------ RECORDS TO PROCESS

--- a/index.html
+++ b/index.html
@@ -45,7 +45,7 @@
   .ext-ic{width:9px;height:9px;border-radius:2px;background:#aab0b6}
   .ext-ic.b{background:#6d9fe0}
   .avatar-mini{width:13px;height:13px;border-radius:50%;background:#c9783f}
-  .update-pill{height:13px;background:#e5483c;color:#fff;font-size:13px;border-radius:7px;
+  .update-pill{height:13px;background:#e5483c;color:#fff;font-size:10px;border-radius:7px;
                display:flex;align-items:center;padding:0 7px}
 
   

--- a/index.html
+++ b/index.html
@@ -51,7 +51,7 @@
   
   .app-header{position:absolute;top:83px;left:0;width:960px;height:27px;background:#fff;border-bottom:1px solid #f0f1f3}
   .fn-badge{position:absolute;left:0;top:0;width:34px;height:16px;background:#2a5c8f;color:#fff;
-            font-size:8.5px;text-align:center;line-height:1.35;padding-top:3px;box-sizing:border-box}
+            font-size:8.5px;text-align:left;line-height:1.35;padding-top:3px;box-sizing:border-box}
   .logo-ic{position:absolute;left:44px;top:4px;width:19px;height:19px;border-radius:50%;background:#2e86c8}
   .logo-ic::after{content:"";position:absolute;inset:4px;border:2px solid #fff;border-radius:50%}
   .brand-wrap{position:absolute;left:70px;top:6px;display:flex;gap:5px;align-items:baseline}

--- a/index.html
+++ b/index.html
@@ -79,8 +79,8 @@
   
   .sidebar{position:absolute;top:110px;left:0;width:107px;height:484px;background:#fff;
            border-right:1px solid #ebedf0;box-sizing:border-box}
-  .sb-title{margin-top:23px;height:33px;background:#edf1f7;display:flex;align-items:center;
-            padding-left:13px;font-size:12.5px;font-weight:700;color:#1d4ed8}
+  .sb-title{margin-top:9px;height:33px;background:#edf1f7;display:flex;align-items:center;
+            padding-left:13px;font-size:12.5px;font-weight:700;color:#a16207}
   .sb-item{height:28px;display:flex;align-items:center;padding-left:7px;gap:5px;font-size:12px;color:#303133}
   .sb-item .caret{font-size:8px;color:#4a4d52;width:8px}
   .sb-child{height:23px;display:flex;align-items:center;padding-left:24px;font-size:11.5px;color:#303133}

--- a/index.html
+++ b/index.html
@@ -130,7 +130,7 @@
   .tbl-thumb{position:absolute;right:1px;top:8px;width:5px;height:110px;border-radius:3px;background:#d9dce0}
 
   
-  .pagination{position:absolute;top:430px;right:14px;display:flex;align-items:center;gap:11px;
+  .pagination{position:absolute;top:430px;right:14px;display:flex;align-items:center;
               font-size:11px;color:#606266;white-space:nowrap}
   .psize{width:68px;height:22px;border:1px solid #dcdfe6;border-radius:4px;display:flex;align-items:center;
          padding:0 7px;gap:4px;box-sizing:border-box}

------------

▸ TASK TO CARRY OUT
Return the data in its entirety, exactly as given.

▸ RESULT OF THIS EXERCISE
--- a/index.html
+++ b/index.html
@@ -45,7 +45,7 @@
   .ext-ic{width:9px;height:9px;border-radius:2px;background:#aab0b6}
   .ext-ic.b{background:#6d9fe0}
   .avatar-mini{width:13px;height:13px;border-radius:50%;background:#c9783f}
-  .update-pill{height:13px;background:#e5483c;color:#fff;font-size:13px;border-radius:7px;
+  .update-pill{height:13px;background:#e5483c;color:#fff;font-size:10px;border-radius:7px;
                display:flex;align-items:center;padding:0 7px}
 
   

--- a/index.html
+++ b/index.html
@@ -51,7 +51,7 @@
   
   .app-header{position:absolute;top:83px;left:0;width:960px;height:27px;background:#fff;border-bottom:1px solid #f0f1f3}
   .fn-badge{position:absolute;left:0;top:0;width:34px;height:16px;background:#2a5c8f;color:#fff;
-            font-size:8.5px;text-align:center;line-height:1.35;padding-top:3px;box-sizing:border-box}
+            font-size:8.5px;text-align:left;line-height:1.35;padding-top:3px;box-sizing:border-box}
   .logo-ic{position:absolute;left:44px;top:4px;width:19px;height:19px;border-radius:50%;background:#2e86c8}
   .logo-ic::after{content:"";position:absolute;inset:4px;border:2px solid #fff;border-radius:50%}
   .brand-wrap{position:absolute;left:70px;top:6px;display:flex;gap:5px;align-items:baseline}

--- a/index.html
+++ b/index.html
@@ -79,8 +79,8 @@
   
   .sidebar{position:absolute;top:110px;left:0;width:107px;height:484px;background:#fff;
            border-right:1px solid #ebedf0;box-sizing:border-box}
-  .sb-title{margin-top:23px;height:33px;background:#edf1f7;display:flex;align-items:center;
-            padding-left:13px;font-size:12.5px;font-weight:700;color:#1d4ed8}
+  .sb-title{margin-top:9px;height:33px;background:#edf1f7;display:flex;align-items:center;
+            padding-left:13px;font-size:12.5px;font-weight:700;color:#a16207}
   .sb-item{height:28px;display:flex;align-items:center;padding-left:7px;gap:5px;font-size:12px;color:#303133}
   .sb-item .caret{font-size:8px;color:#4a4d52;width:8px}
   .sb-child{height:23px;display:flex;align-items:center;padding-left:24px;font-size:11.5px;color:#303133}

--- a/index.html
+++ b/index.html
@@ -130,7 +130,7 @@
   .tbl-thumb{position:absolute;right:1px;top:8px;width:5px;height:110px;border-radius:3px;background:#d9dce0}
 
   
-  .pagination{position:absolute;top:430px;right:14px;display:flex;align-items:center;gap:11px;
+  .pagination{position:absolute;top:430px;right:14px;display:flex;align-items:center;
               font-size:11px;color:#606266;white-space:nowrap}
   .psize{width:68px;height:22px;border:1px solid #dcdfe6;border-radius:4px;display:flex;align-items:center;
          padding:0 7px;gap:4px;box-sizing:border-box}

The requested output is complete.